BMPT Terminator armored fighting vehicles with 3rd Army Corps markings (circle inside a triangle) were seen near Svatove, Luhansk Oblast in December 2022 and January 2023.

===Current structure===
- 6th Motor Rifle Division
  - 54th Motor Rifle Regiment
  - 57th Motor Rifle Regiment
  - 27th Artillery Regiment
  - 52nd Anti-Aircraft Missile Brigade
- 72nd Separate Motor Rifle Brigade
  - «Alga» battalion
  - «Atal» battalion
  - «Molot» battalion
  - «Shaimuratova» battalion
  - «Yaik» battalion
- 17th Guards Heavy Artillery Brigade
- 8th Separate Command Battalion
- 72nd Separate Special Purpose Battalion
- 9th Separate Special Purpose Company
- 148th Command and Intelligence Center
- 44th Air Defense Command Post

==Deployment to Ukraine==
Equipment designated for the 3rd Army Corps was shipped in late August 2022 to Neklinovka station in northwestern Rostov Oblast, close to the Ukrainian border and the Sea of Azov, to prepare for deployment to the Donbas front.

As a result of the Ukrainian counteroffensives in southern and northeastern Ukraine, the volunteer battalions of the 3rd Army Corps were deployed piecemeal to reinforce the Kherson, Kharkiv, Melitopol, and Mariupol sectors.

On September 9, during the Ukrainian Kharkiv counteroffensive, footage appeared of a military column with 3rd Army Corps markings headed towards the front in Kharkiv Oblast.
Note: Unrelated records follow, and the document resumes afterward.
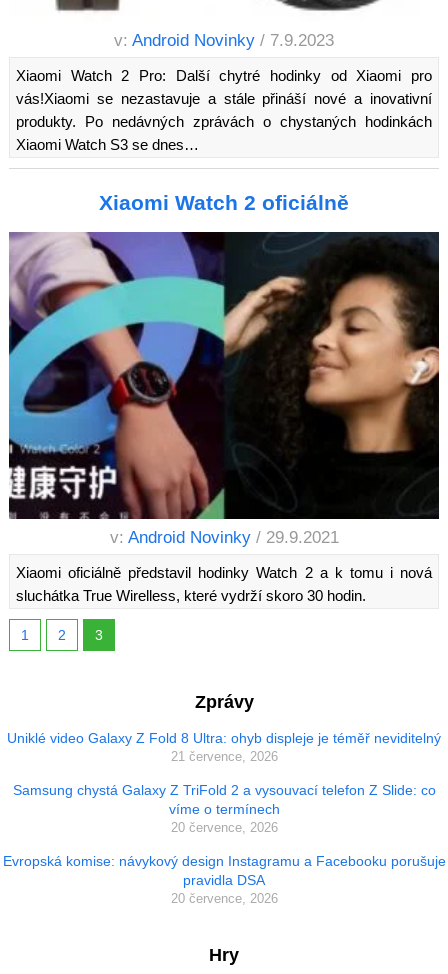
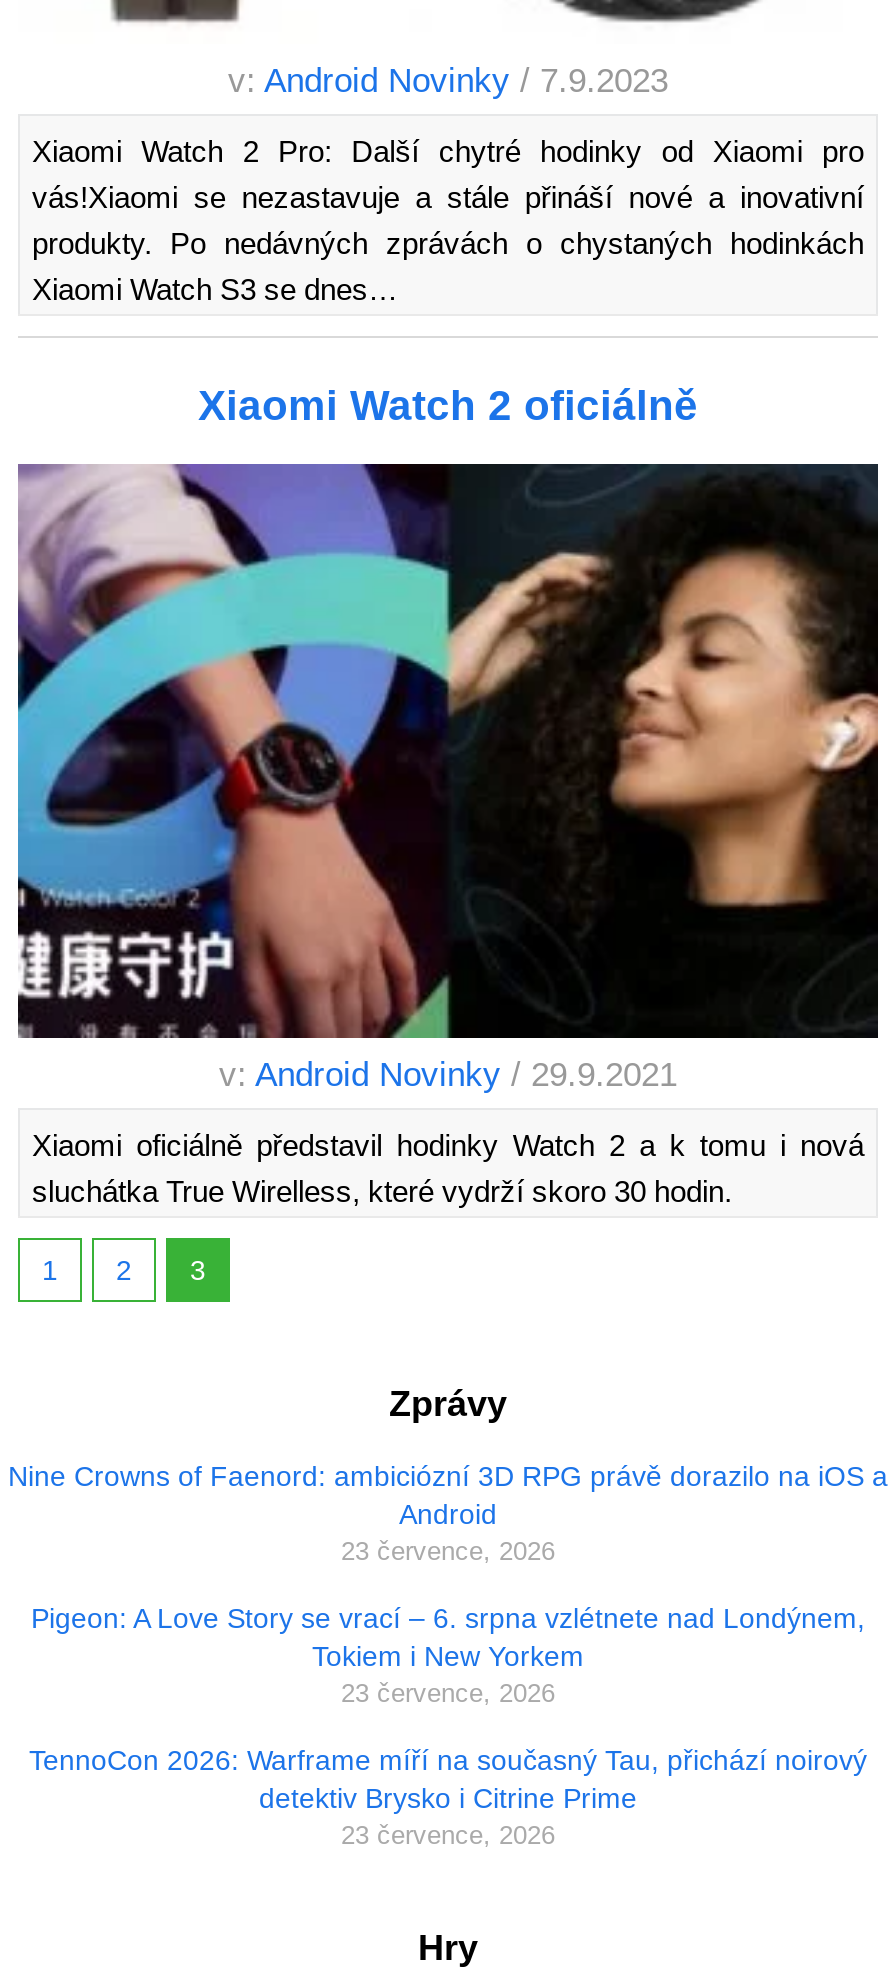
- Uniklé video Galaxy Z Fold 8 Ultra: ohyb displeje je téměř neviditelný
- 21 července, 2026
+ Nine Crowns of Faenord: ambiciózní 3D RPG právě dorazilo na iOS a
+ Android
+ 23 července, 2026

- Samsung chystá Galaxy Z TriFold 2 a vysouvací telefon Z Slide: co
- víme o termínech
- 20 července, 2026
+ Pigeon: A Love Story se vrací – 6. srpna vzlétnete nad Londýnem,
+ Tokiem i New Yorkem
+ 23 července, 2026

- Evropská komise: návykový design Instagramu a Facebooku porušuje
- pravidla DSA
- 20 července, 2026
+ TennoCon 2026: Warframe míří na současný Tau, přichází noirový
+ detektiv Brysko i Citrine Prime
+ 23 července, 2026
The 3rd Army Corps rushed to join Russian forces in Kharkiv Oblast. Then it joined the Russian retreat, leaving behind tanks, infantry fighting vehicles, and personnel carriers: it "melted away" according to Forbes, having little or no impact on the battlefield along with other irregular forces. Afterwards, reserves and equipment of the 3rd Army Corps were reportedly moved to reinforce units in Donetsk Oblast and Zaporizhzhia Oblast. Part of the Corps fighting in the failed February Russian attack on Vuhledar. According to UK intelligence, the 10th Tank Regiment lost as many as sixty of its seventy tanks around Avdiivka in the Donetsk region in March when they kept repeating frontal attacks that had proved to be a failed tactic elsewhere.
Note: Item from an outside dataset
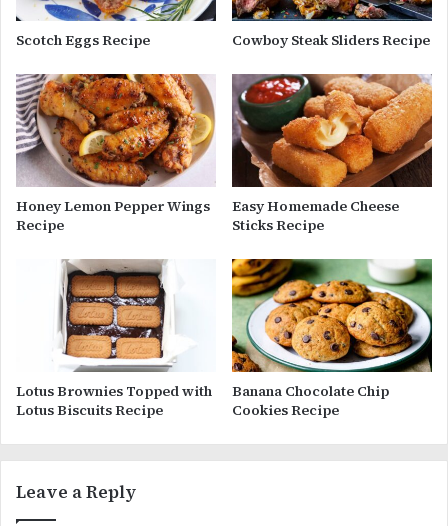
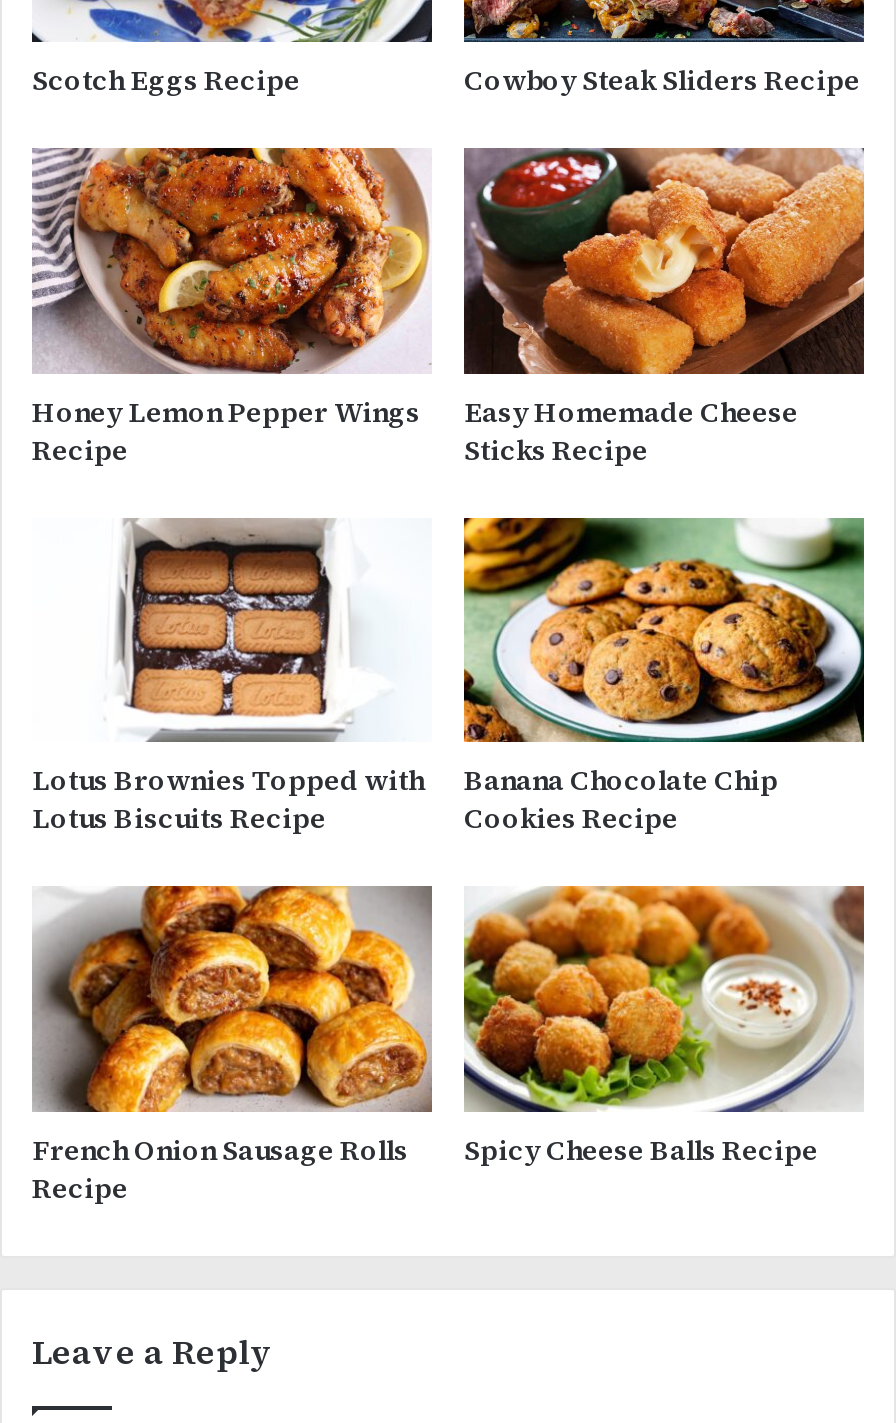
+ [image]
+ French Onion Sausage Rolls
+ Recipe

+ [image]
+ Spicy Cheese Balls Recipe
The Corps was then met by the 2023 Ukrainian counteroffensive. During the recapture of Andriivka in mid-September, the Ukrainian 3rd Assault Brigade encircled and claimed to largely destroy the Army Corps' 72nd Separate Motor Rifle Brigade. According to a report by Forbes, "in two days of hard fighting, the 3rd Assault Brigade claimed it killed the chief of intelligence of the 72nd MRB [Motor Rifle Brigade], many of the Russian brigade's officers and 'almost all the infantry'. Russian casualties—dead, wounded and captured—could number a thousand or more."

In the summer of 2023 the 3rd Army Corps moved under the command of the Central Military District and became a more formalised unit, rather than a loose collection of volunteer units, before being deployed to the Kharkiv-Luhansk Oblast area.